- Покидает? - сказал один из троих. - Ты хочешь сказать, что он уехал оттуда? Его там уже нет?
- Он еще там, - ответил штабной капитан. - И не уедет, пока не прибудет замена. В конце концов, он присягал Франции, даже он, хотя у него и есть рука в Comite de Ferrovie. Он потерпел неудачу. У него пропал верблюд. И человек, пусть даже проведший большую часть своих пяти сроков службы под арестом... - И рассказал вот что: этот солдат родился в марсельской клоаке и стал злым роком женщины, девушки, восемнадцать лет назад он ее обольстил, развратил, сделал проституткой и в конце концов прикончил, после чего провел восемнадцать лет в затерянных гарнизонах вроде этого, потому что лишь там, на краю забвения, он мог жить, дышать, получать еду и одежду; теперь он боялся только совершить что-нибудь такое, что побудит кого-то сделать его капралом или сержантом и отправить на какой-нибудь пост в пределах дня пути от населенного пункта, где есть хотя бы один полицейский, где не он захочет увидеть незнакомое лицо, а некое незнакомое лицо захочет увидеть его; он солдат, военнослужащий - пропал вместе с верблюдом, видимо, попал в руки находящейся рядом не то банде, не то племени рифф, которая служила поводом для размещения там гарнизона и причиной того, что он был вооружен.

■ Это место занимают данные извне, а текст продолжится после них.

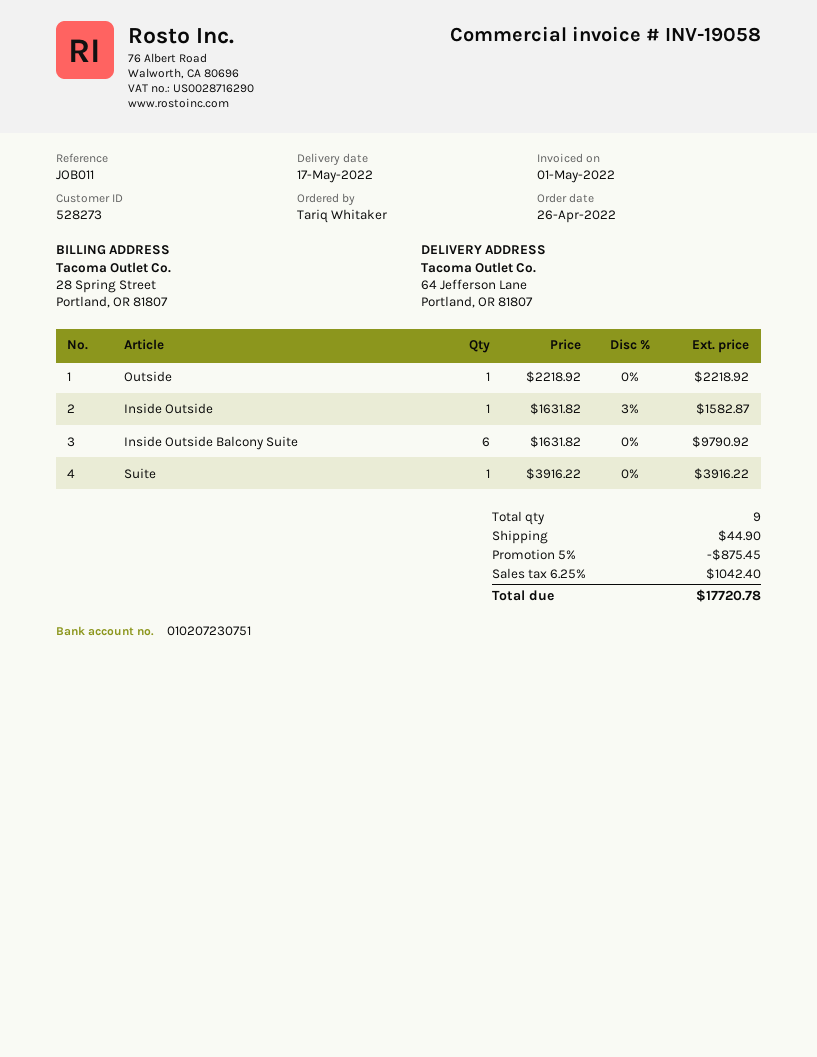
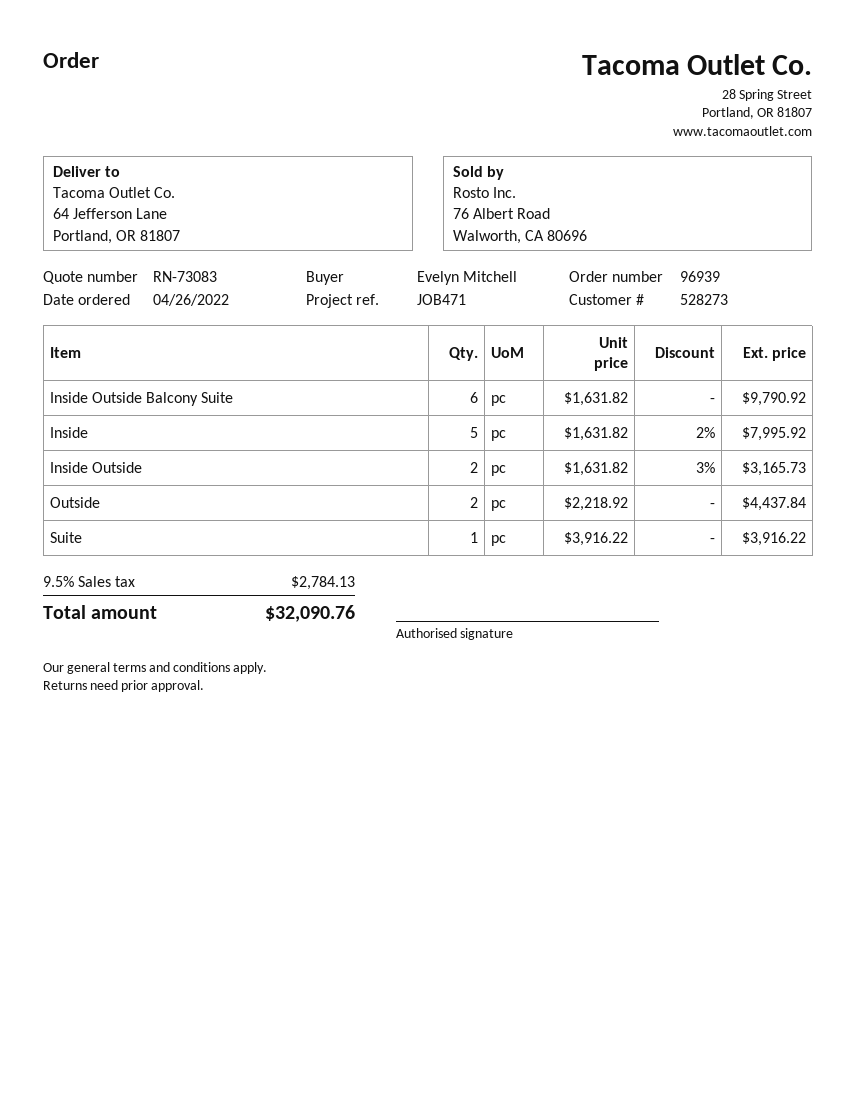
reference: JOB011 -> JOB471
ordered by: Tariq Whitaker -> Evelyn Mitchell
Outside: 1 x 2218.92 = 2218.92 -> 2 x 2218.92 = 4437.84
Inside Outside: 1 x 1631.82 - 3% = 1582.87 -> 2 x 1631.82 - 3% = 3165.73
Inside: none -> 5 x 1631.82 - 2% = 7995.92
discount: 5% = 875.45 -> none
shipping: 44.90 -> none
tax: 6.25% = 1042.40 -> 9.5% = 2784.13
total: 17720.78 -> 32090.76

И хотя этот человек тоже был государственной собственностью, пусть и не особенно ценной, верблюд был верблюдом. Однако командир поста, очевидно, даже не пытался разыскать их; и тут они - слушатели - подумали, что единственной неудачей командира было то, что он предотвратил местную войну. Но это было не так. Он не предотвратил войну - просто не сумел ее начать. Он был испытан и признан годным для своей должности, чтобы беречь государственную собственность, а не предотвращать войны. Итак, он потерпел неудачу, и накануне его рапорт с просьбой о смене был передан генерал-адъютанту...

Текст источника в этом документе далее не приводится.